Challenge 15: Contracts and Tests for SIMD Intrinsics

Status: Open
Reward:
Solution:
Tracking Issue: https://github.com/model-checking/verify-rust-std/issues/173
Start date: 2025/02/01
End date: 2025/08/01

Goal

A number of Rust projects rely on the SIMD intrinsics provided by core::arch for performance. This includes libraries like hashbrown that are used in HashMap, as well as third-party cryptographic libraries like libcrux and Dalek that are used in mainstream software projects.

The goal of this project is to provide testable formal specifications for the 100 most commonly used intrinsics for x86_64 and aarch64 platforms, chosen specifically to cover all the intrinsics used in hashbrown and in popular cryptographic libraries.

For each intrinsic, the main goal is to provide contracts in the form of pre- and post-conditions, and to verify whether these contracts hold when the intrinsics are executed in Rust. A secondary goal is to use these contracts as formal specifications of the intrinsics API when doing proofs of Rust programs.

Motivation

Rust is the language of choice for new security-critical and performance-sensitive projects, and consequently a number of new cryptographic projects use Rust to build their infrastructure and trusted computing base. However, the SIMD intrinsics in Rust lack documentation and are easy to misuse, and so even the best Rust programmers need to wade through Intel or Arm assembly documentation to understand the functional behavior of these intrinsics.

Separately, when formally verifying cryptographic libraries, each project needs to define its own semantics for SIMD instructions. Indeed such SIMD specifications have currently been defined for cryptographic verification projects in F*, EasyCrypt, and HOL Light. This specification work is both time-consuming and error-prone, there is also no guarantee of consistency between the instruction semantics used in these different tools.

Consequently, we believe there is a strong need for a consistent, formal, testable specification of the SIMD intrinsics that can aid Rust developers. Furthermore, we believe that this specification should written in a way that can be used to aid formal verification of Rust programs using various proof assistants.

Description

Consider the function _mm_blend_epi16 in core::arch::x86_64:

pub unsafe fn _mm_blend_epi16(
    a: __m128i,
    b: __m128i,
    const IMM8: i32,
) -> __m128i

Its description says:

Blend packed 16-bit integers from a and b using the mask IMM8.

The mask bits determine the selection.

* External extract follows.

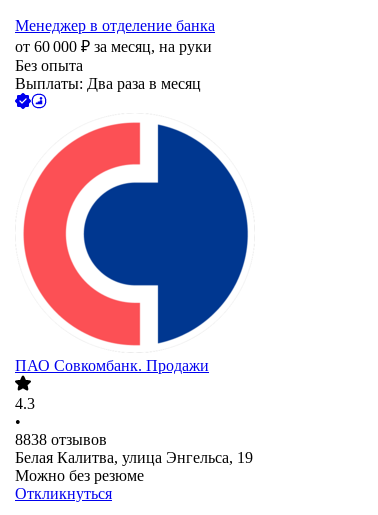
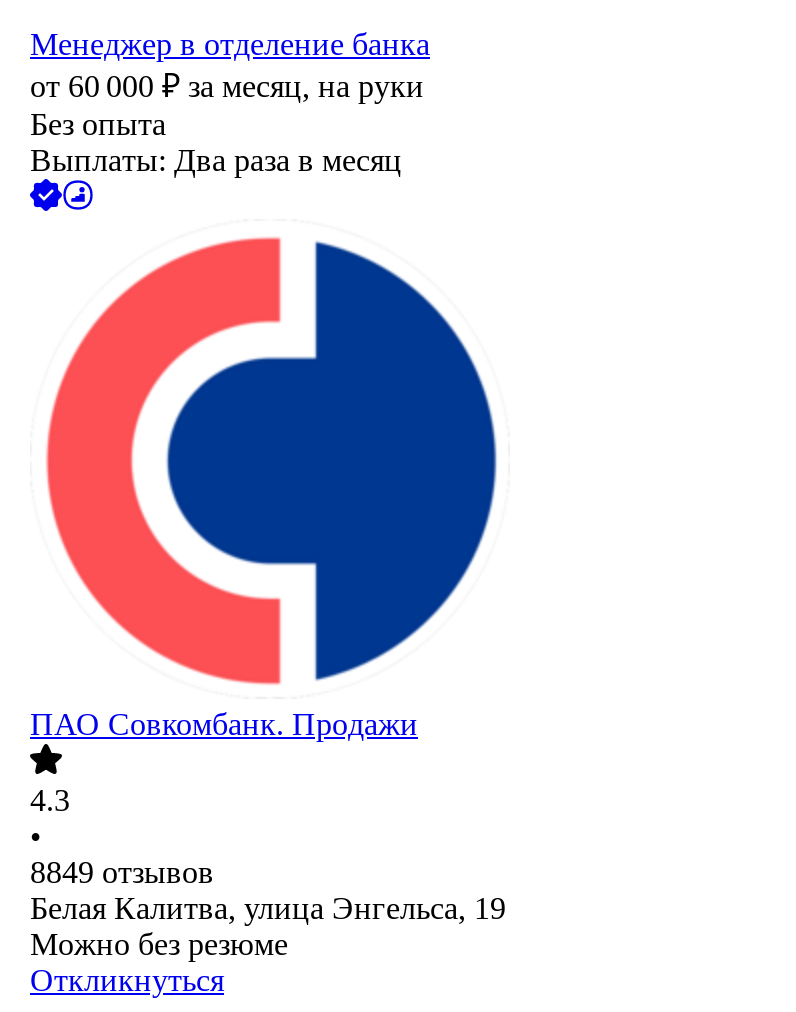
- 8838 отзывов
+ 8849 отзывов
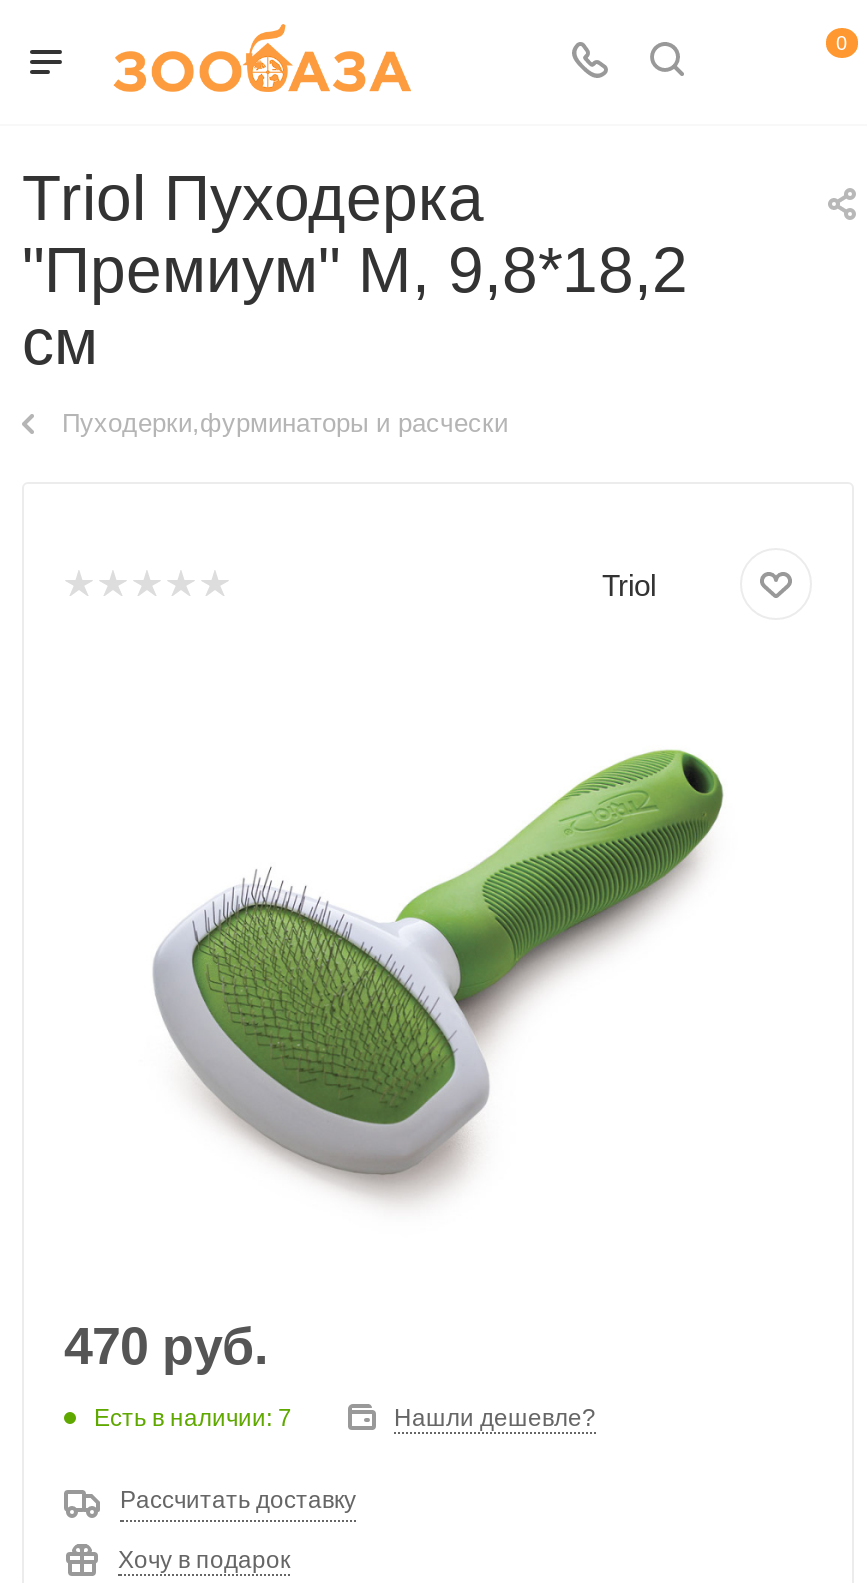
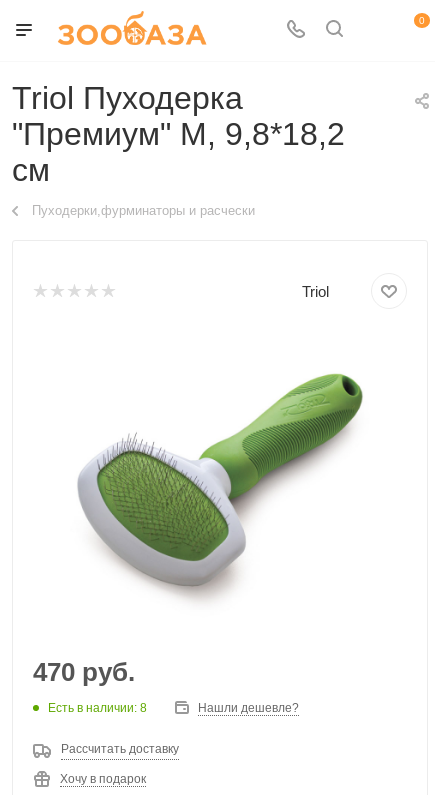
- Есть в наличии: 7
+ Есть в наличии: 8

A clear bit selects the corresponding element of a, and a set bit the corresponding element of b.

It then points to Intel's documentation for the C intrinsic which provides the pseudocode:

FOR j := 0 to 7
i := j*16
IF imm8[j]
dst[i+15:i] := b[i+15:i]
ELSE
dst[i+15:i] := a[i+15:i]
FI
ENDFOR

We propose to reflect the behavior of the semantics as described in Intel's documentation directly as pre- and post-conditions in Rust.

#[requires(IMM8 >= 0 && IMM8 <= 255)]
#[ensures(|result|
    forall (|j| implies(j >= 0 && j < 8,
        if get_bit(IMM8,j) then
            get_lane(result, j) == get_lane(b,j)
        else
            get_lane(result, j) == get_lane(a,j))))]
pub unsafe fn _mm_blend_epi16(
    a: __m128i,
    b: __m128i,
    const IMM8: i32,
) -> __m128i

This contract can then be used to automatically generate tests for the intrinsic, which can be put in CI.

As a second layer of assurance, these contracts can be compiled to some verification framework and proved to be sound against a hand-written model of the intrinsics functions.

Finally, Rust verification toolchains can also rely on this contract to model the intrinsics library within their analyses. This would enable the verification of Rust applications that rely on SIMD intrinsics.

Assumptions

The contracts we write for the SIMD intrinsics should be well tested but, in the end, are hand-written based on the documentation of the intrinsics provided by Intel and ARM. Consequently, the user must trust that these semantics are correctly written.

When using the contracts within a formal verification project, the user will, as usual, have to trust that the verification tool correctly encodes the semantics of Rust and performs a sound analysis within a clearly documented model.

Success Criteria

The goal is to annotate >= 100 intrinsics in core::arch::x86_64 and core::arch::aarch64 with contracts, and all these contracts will be tested comprehensively in Rust. These functions should include all the intrinsics currently used in standard libraries like hashbrown (the basis of the Rust HashMap implementation).